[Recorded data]

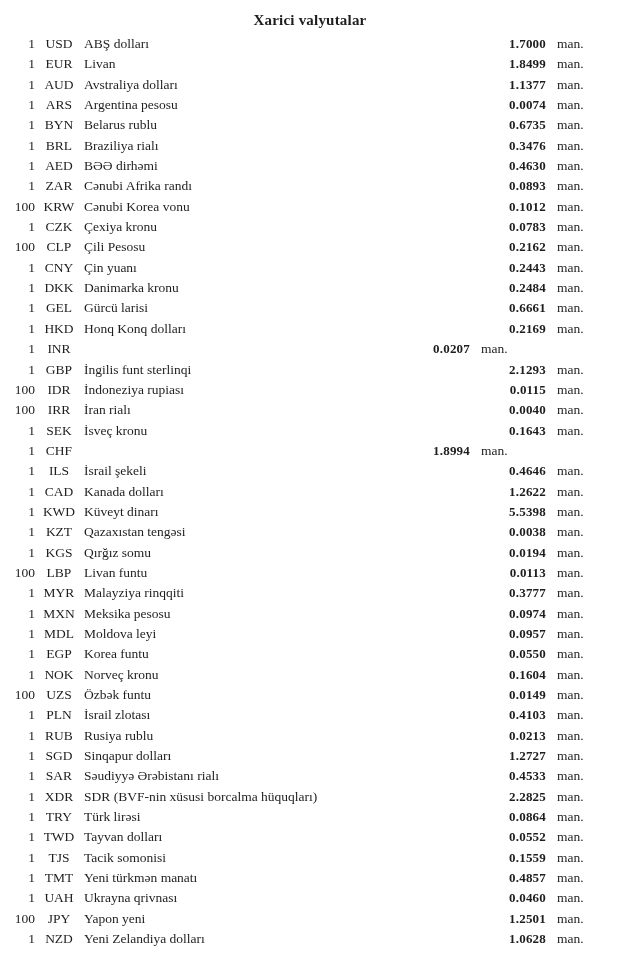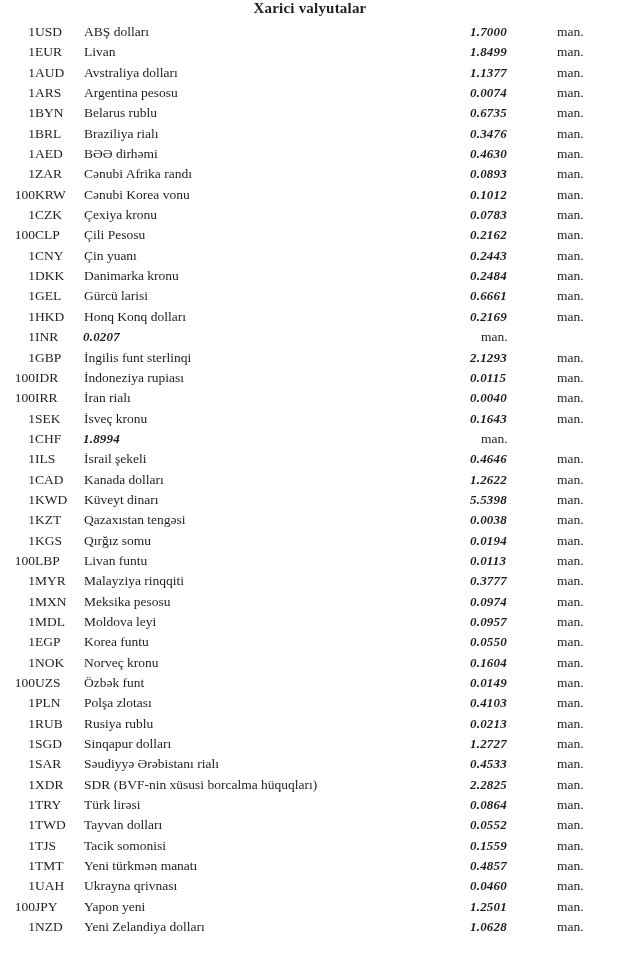"Xarici valyutalar" .page { padding-top: 0 -> 12px }
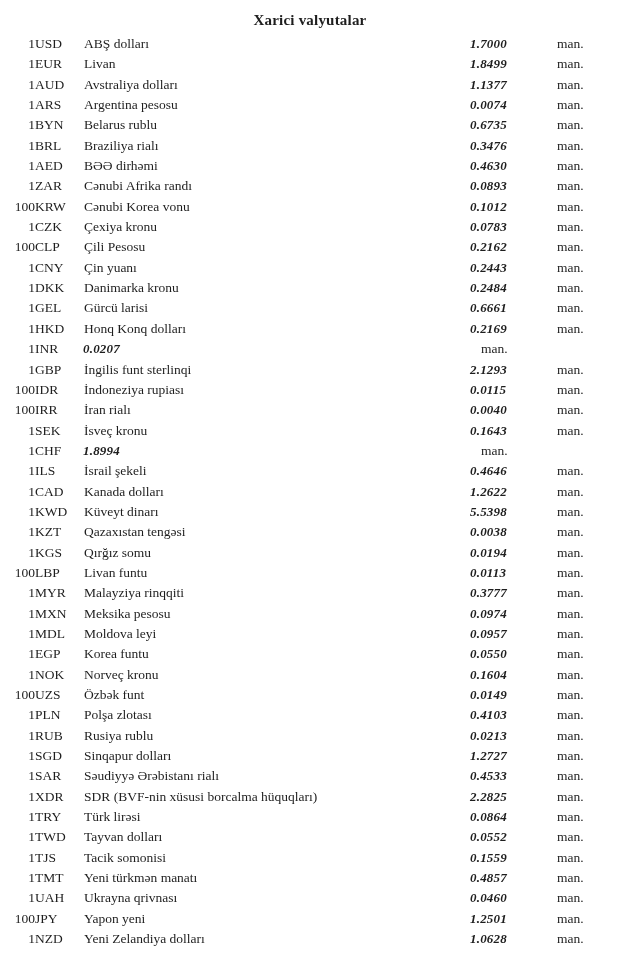"USD" .code { text-align: left -> center }
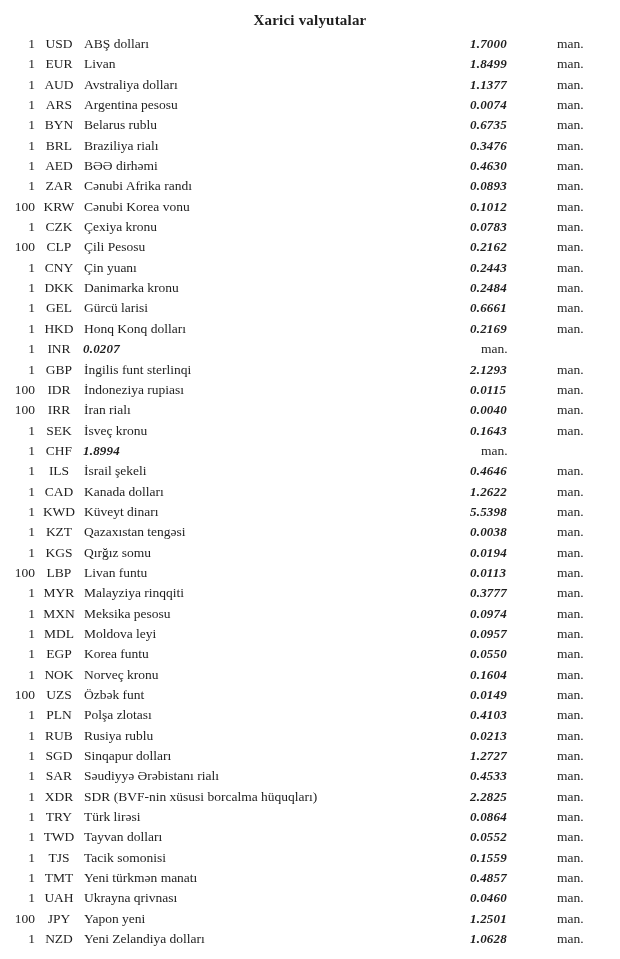"1.7000" .rate { font-style: italic -> none; text-align: none -> right }
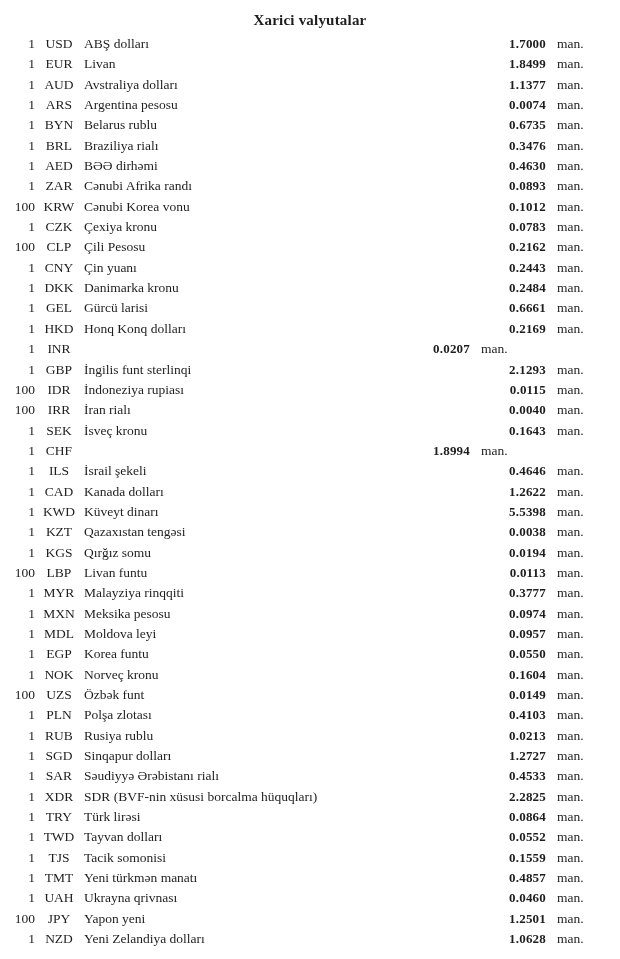"Özbək funt" span.name { text: funt -> funtu }
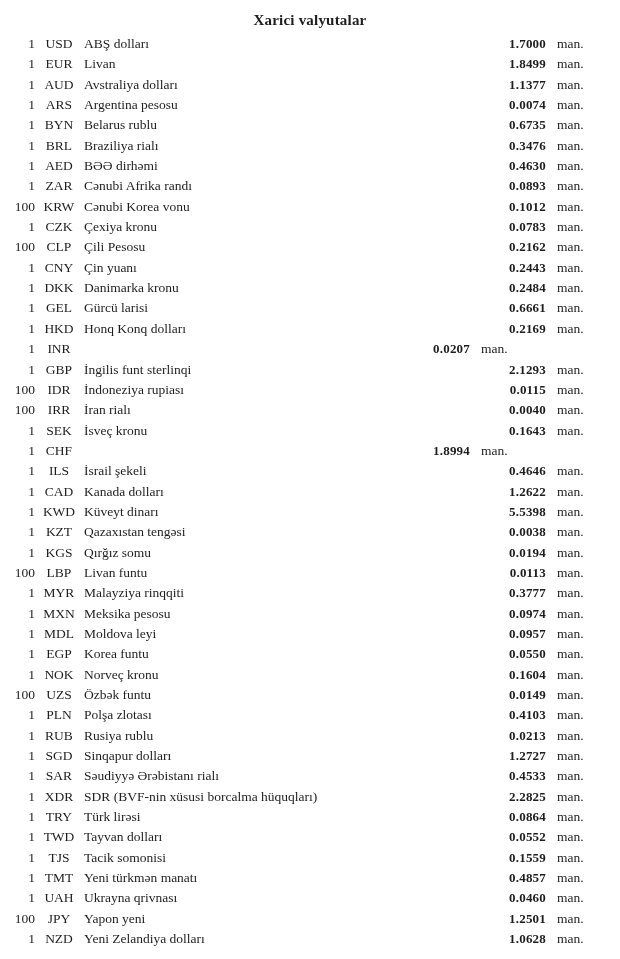"Polşa zlotası" span.name { text: Polşa -> İsrail }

EXERCISE BRIEF:
Give back the records above word for word, minus any image they hold.

EXERCISE OUTPUT:
"Xarici valyutalar" .page { padding-top: 0 -> 12px }
"USD" .code { text-align: left -> center }
"1.7000" .rate { font-style: italic -> none; text-align: none -> right }
"Özbək funt" span.name { text: funt -> funtu }
"Polşa zlotası" span.name { text: Polşa -> İsrail }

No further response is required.